A research team from Duke-NUS Medical School has uncovered the new knowledge that colibactin, a bacterial protein derived from intestinal Escherichia coli, is a source of cancer-causing DNA mutation. However, an initial analysis shows that colibactin-induced cancers may be preventable.
A research team led by Dr Arnoud Boot, Senior Research Fellow at the Duke-NUS’ Cancer and Stem Cell Biology (CSCB) programme recently discovered the link between certain types of cancers and the toxic compound, colibactin, derived from a specific strain of intestinal Escherichia coli (E.coli). The results of their study were published in Gastroenterology and Genome Research and can provide insights of how cancers arise. This study provides scientists and medical professionals with a deeper understanding of cancer development and progression and can aid in improving cancer treatment and even prevention.
Research and genetic profiling of DNA mutations contribute to the current knowledge pool on the differences between cancer and non-cancer cells and improve the understanding of cancer progression. This research study by the Duke-NUS CSCB team hopes to add new knowledge to the current list of 65 known cancer-causing mutations in Asian patients specifically. They believe that there are still some uncommon DNA mutations to be unveiled and studied.
A total of 872 colorectal lesions from 201 polyposis patients with no prior family history of polyposis were examined. Polyposis is a condition where intestinal polyps develop, which can subsequently lead to cancer. It arises because of a mutation in the Adenomatous polyposis coli (APC) gene, which is important for normal cellular functioning. The APC gene is also a tumour suppressor gene responsible for suppressing the uncontrolled proliferation of cells in healthy cells and thus prevents the development of cancer. The research team discovered that of the patients with mutated APC gene and hence cancerous tumours, close to 20 percent of them had disease progression similar to that caused by colibactin, a toxic protein produced by a specific strain of intestinal E. coli. Hence, the team speculated that colibactin plays a role in polyp formation in these patients.
This study was based upon an earlier research in which genetic analysis of DNA mutations in 36 patients of Asian descent, who sought treatment in Singapore for oral squamous cell carcinoma, a cancer of the mouth was performed.
According to Dr Arnoud Boot, the lead author of the study, “We found a very specific pattern of DNA mutations in the oral cancer of patients who also had severe bacterial infection in their mouth. We found that these DNA mutations had been caused by a toxin called colibactin, which is produced by these bacteria.”
As colibactin is a protein produced by a specific strain of E. coli, which usually populate the intestines, it is not possible to block the contact between human cells and colibactin entirely. However, from the studies of the oral cancer patients, frequent teeth brushing may help to reduce the risk of bacterial infection, which caused a DNA mutation which in turn led to the development of oral squamous cancer.
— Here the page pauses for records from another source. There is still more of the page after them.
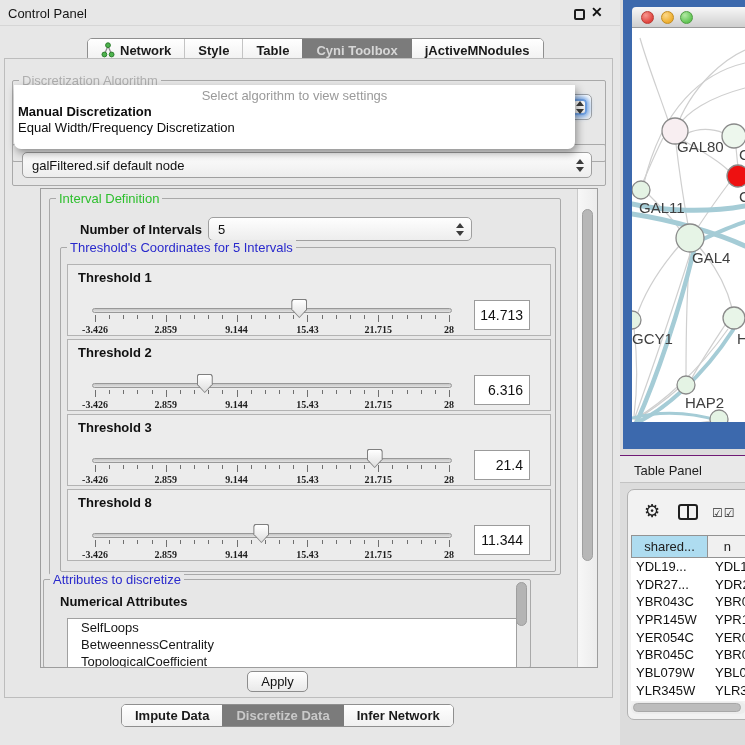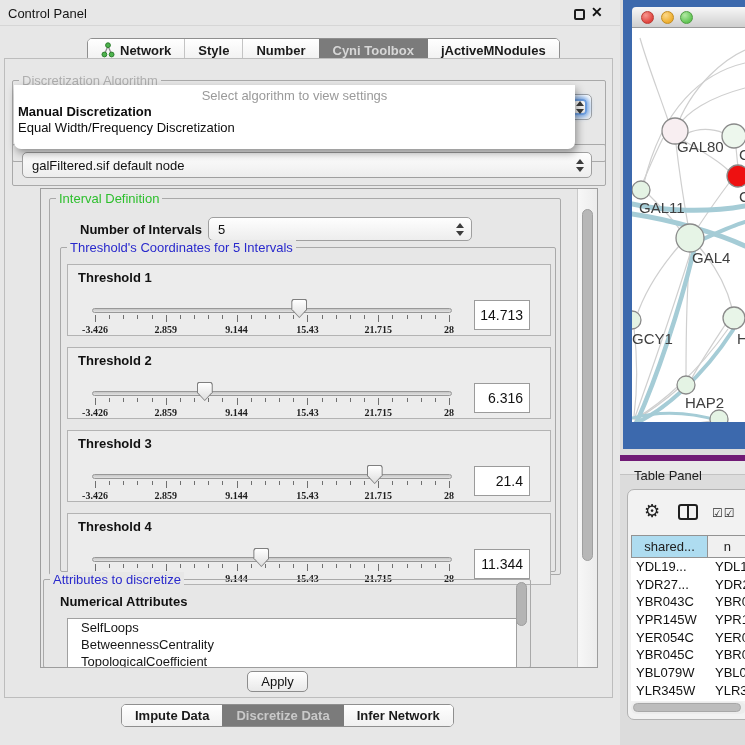"Number" span { text: Number -> Table }
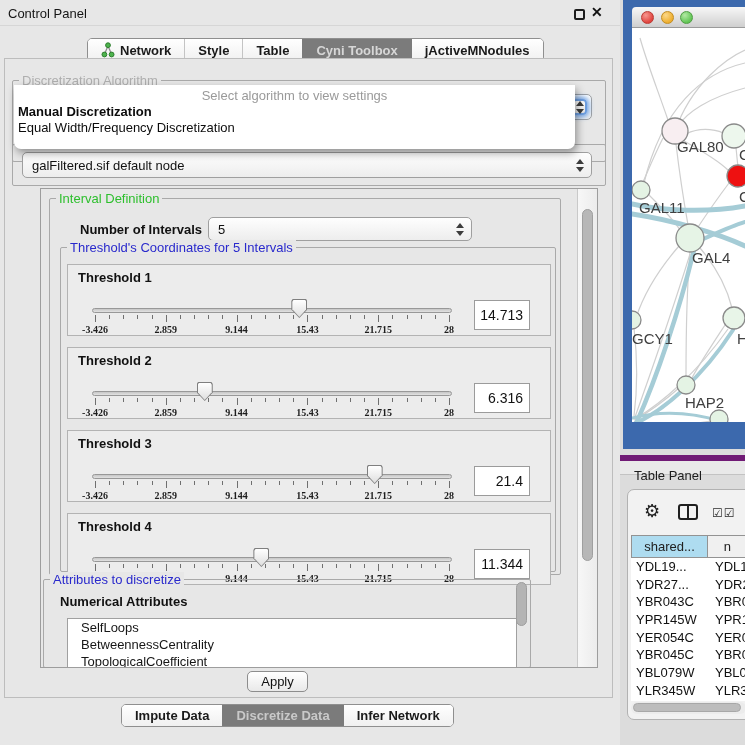"Threshold 1" .thr-panel { margin: 0 0 11px 6px -> 0 0 3px 6px }
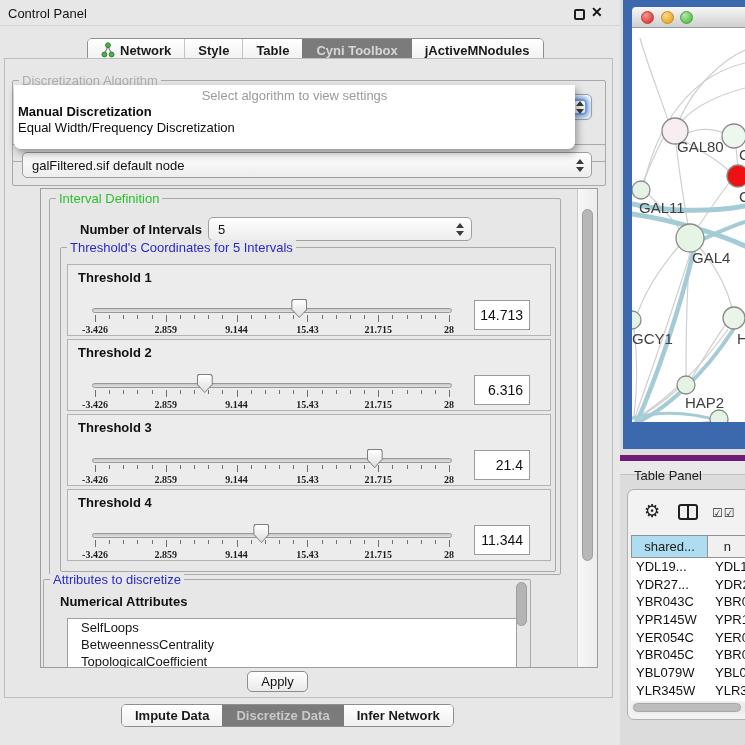"Table Panel" #table-panel-bar { border-top: 6px solid #701a75 -> 1px solid #701a75; height: 20px -> 28px }
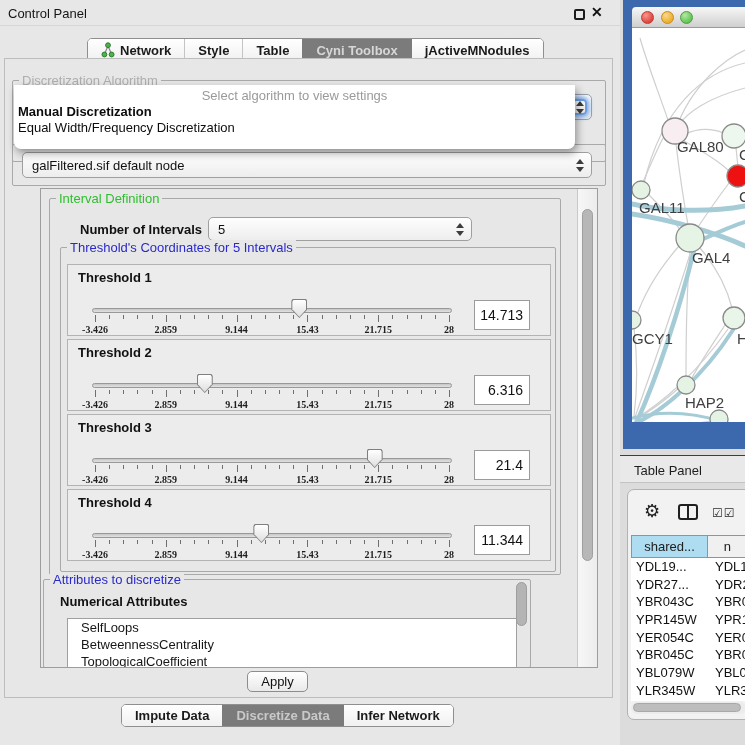"Threshold 4" span.thr-label { text: 4 -> 8 }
Professor Steve Rosen of the Duke-NUS’ CSCB programme, corresponding author of one study said, “There are bacteria that sometimes live in the human body, making a toxin that contributes to cancer formation. In addition to understanding what causes cancer, our results also indicate that some cancers that are caused by colibactin might be preventable.”
Moving forward, the research team is planning to investigate the link between colibactin and different types of cancer using a larger dataset. The on-going research at Duke-NUS’ CSCB programme continues to explore and discover cancer-inducing mutations, which will deepen the current understanding about the causal factors of cancer. With the new knowledge, improved and new preventive procedures can then be better implemented to lower the risk of developing cancer for all.